Mit dem Birkenzweigbündel „Wasta“ wurden nach Leibeskräften Schultern, Rücken und Oberschenkel gepeitscht. „Wenn man die Zweige zu Mittsommer schneidet und dann trocknet, halten sie ein, zwei Jahre!“ „Igitt!“, entfährt es mir, „da hängt also der Schweiß von beinahe 400 Saunagängen drin, Ari?“ Der grinst. „Wir tauchen die immer wieder ins Wasser und legen sie zur Desinfektion auf die Saunasteine.“ Glauben wir mal dran … Alle drei, vier Minuten gibt es einen Aufguss, Löyly genannt. Ari: „Meist nehmen wir drei Kellen, für die Heilige Dreifaltigkeit.“
Unsere Saunatour in Finnland geht weiter. Zwei Autostunden vom Camp „Arctic Aihki“ erreichen wir Ruka. Dort treffen wir nach unserer Sauna-Tour den Outdoor-Guide Aapo. Dick verpackt in Overalls und Neopren legen wir uns in den Fluss Kivekoski. Das klingt nach einem unsinnigen Outdoor-Action-Blödsinn, wirkt aber enorm entspannend. Man treibt den Fluss hinab, wird von der Strömung sacht gedreht. Über uns schwerer, grauer Himmel und die Spitzen der Nadelbäume. Es kluckst und kluckert. Sonst nur Stille.

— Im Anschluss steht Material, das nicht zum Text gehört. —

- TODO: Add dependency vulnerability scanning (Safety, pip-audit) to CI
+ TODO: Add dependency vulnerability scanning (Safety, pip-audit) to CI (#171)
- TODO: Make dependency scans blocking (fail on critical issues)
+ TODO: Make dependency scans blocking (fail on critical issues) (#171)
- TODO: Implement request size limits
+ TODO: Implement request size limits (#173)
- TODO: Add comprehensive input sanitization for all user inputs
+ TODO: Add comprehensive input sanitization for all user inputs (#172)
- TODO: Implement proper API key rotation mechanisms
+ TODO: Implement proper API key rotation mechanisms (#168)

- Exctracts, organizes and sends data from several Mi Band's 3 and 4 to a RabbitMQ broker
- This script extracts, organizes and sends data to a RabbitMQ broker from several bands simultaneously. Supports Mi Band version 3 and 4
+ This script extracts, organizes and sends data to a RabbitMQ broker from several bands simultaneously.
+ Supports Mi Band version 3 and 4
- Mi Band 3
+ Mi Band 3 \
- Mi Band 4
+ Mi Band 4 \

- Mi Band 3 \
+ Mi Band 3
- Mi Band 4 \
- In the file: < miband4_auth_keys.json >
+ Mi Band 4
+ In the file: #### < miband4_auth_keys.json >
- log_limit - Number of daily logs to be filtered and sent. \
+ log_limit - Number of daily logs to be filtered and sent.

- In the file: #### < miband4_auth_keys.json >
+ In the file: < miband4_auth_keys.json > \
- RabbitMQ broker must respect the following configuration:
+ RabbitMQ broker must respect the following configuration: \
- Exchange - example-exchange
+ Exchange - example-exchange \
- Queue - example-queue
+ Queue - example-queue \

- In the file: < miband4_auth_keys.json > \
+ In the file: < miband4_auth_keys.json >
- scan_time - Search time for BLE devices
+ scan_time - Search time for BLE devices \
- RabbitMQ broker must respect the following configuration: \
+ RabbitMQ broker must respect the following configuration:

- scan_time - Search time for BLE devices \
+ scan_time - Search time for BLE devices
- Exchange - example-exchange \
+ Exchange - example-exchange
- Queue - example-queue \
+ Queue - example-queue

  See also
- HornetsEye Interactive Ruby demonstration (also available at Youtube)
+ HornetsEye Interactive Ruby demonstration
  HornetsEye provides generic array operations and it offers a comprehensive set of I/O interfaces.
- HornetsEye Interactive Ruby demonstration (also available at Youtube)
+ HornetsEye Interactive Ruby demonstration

Da kommt man schnell ins Grübeln, während sich das Eiswasser seinen Weg durch den Kragen sucht. Etwa darüber, wie das deutsche Wort Besserwisser seinen Weg ins Finnische gefunden haben mag. Und über Poronkusema: Das „Pissen des Rentiers“ ist die Distanz (rund sieben Kilometer), die ein Rentier zwischen zwei Pinkelpausen zurücklegen kann. Und Poronkusema gilt hier im Norden als offizielle Weglängen-Maßeinheit. Darauf heute abend einen Terva Snapsi. Der berüchtigte Holzteerlikör ist so eine Art Rauchsauna zum Trinken. Kippis!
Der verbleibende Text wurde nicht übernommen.